My brother (who does not have a pouch--I do) suffered severe burns (he is a fireman) and was on pain meds long term. They caused huge GI and gastric emptying problems for him. He was in severe gut pain and suffered "psudo obstructive syndrome" where his bowels jsut stopped. Because of his burn treatment and pain from the burns he needed the meds. A pain med specialist helped switch him to some other meds and that helped a bit with his GI problems but they were actually not resolved until his burns were healed and he was weaned off the meds (he had become dependent because of th elength of time on them--they expected that and dealt with it). His Gi tract and slow emptying issues resolved after that.
Your sister is in a different situation if the back pain is chronic but a pain med specialist may help her detrmine if some of the GI issues are from that and adjust th emeds.
Food would sit in my brother stomach undigested for days.
I hope your sister gets relief soon--she is lucky to have you.

lk - Interesting about your brother.
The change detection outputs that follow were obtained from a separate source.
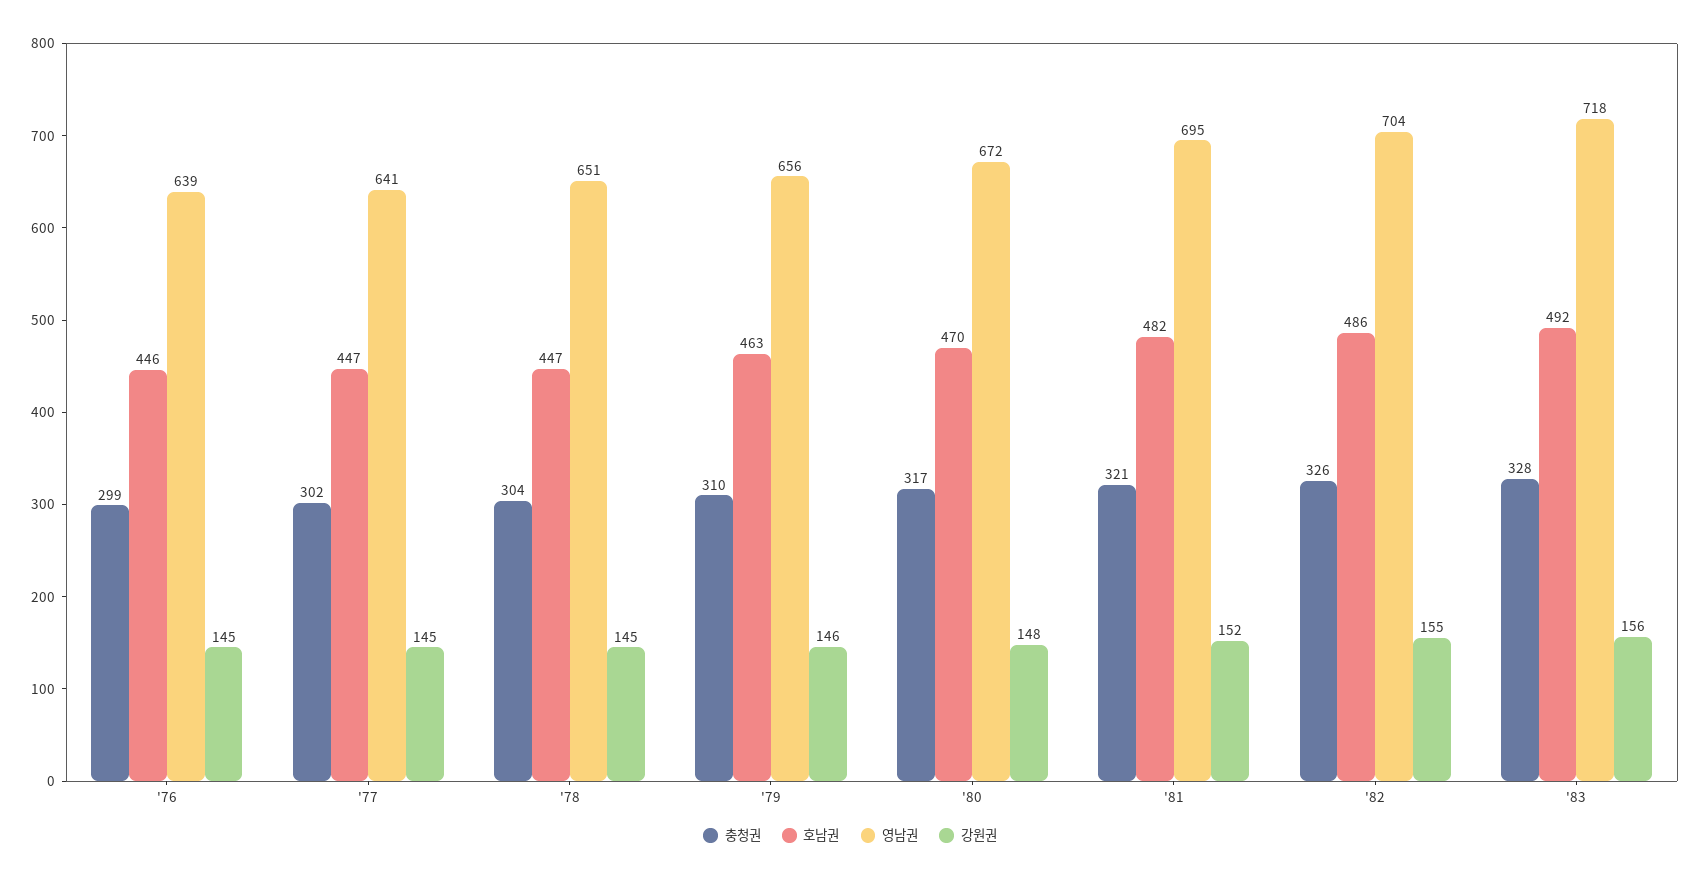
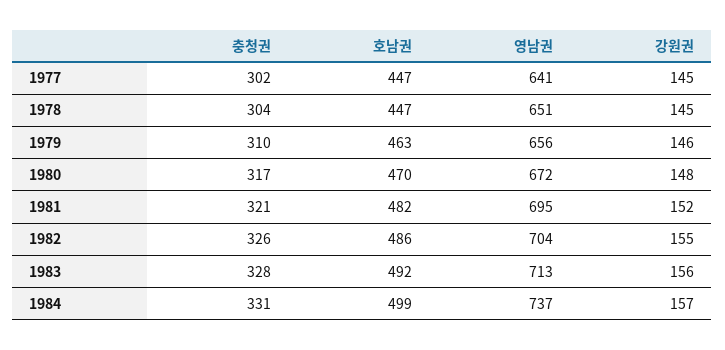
충청권, '76: 299 -> none
호남권, '76: 446 -> none
영남권, '76: 639 -> none
강원권, '76: 145 -> none
영남권, '83: 718 -> 713
충청권, 1984: none -> 331
호남권, 1984: none -> 499
영남권, 1984: none -> 737
강원권, 1984: none -> 157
It sounds very similar to my sisters situation. The pain meds have been brought up as a probable contributor to the situation before and more than once she's had her dosages cut way back. Yet she always seems to end back up again. She's finally with a pain clinic as of today (as with the GI, not sure why she's not been with one up to now)so hopefully they'll help her with that. Dependence will probably be part of it as she's been on so many for so long. Her back at this point isn't much of the pain, so that is good at least. It is intersting that the emptying problem came along immediately after her back surgery a year ago. It's always made me wonder if a nerve was damaged that's contributing to the situation.

nys - I'll keep that in mind. Thanks for the tip.

She had a few appointments today. One with the pain clinic and one with her regular doc. The pain clinic recommended she have a laprascopic done to check on how much scar tissue she has which up till now has been assumed to be the reson for the extreme pain. Her primary doctor agreed with that recommendation. I didn't get a chance to talk to her today, just my mom's update. But I think she should go the Cleveland Clinic route first before undergoing yet another surgery. Especially as I've learned on here about all the things that have never been tried with her that could help.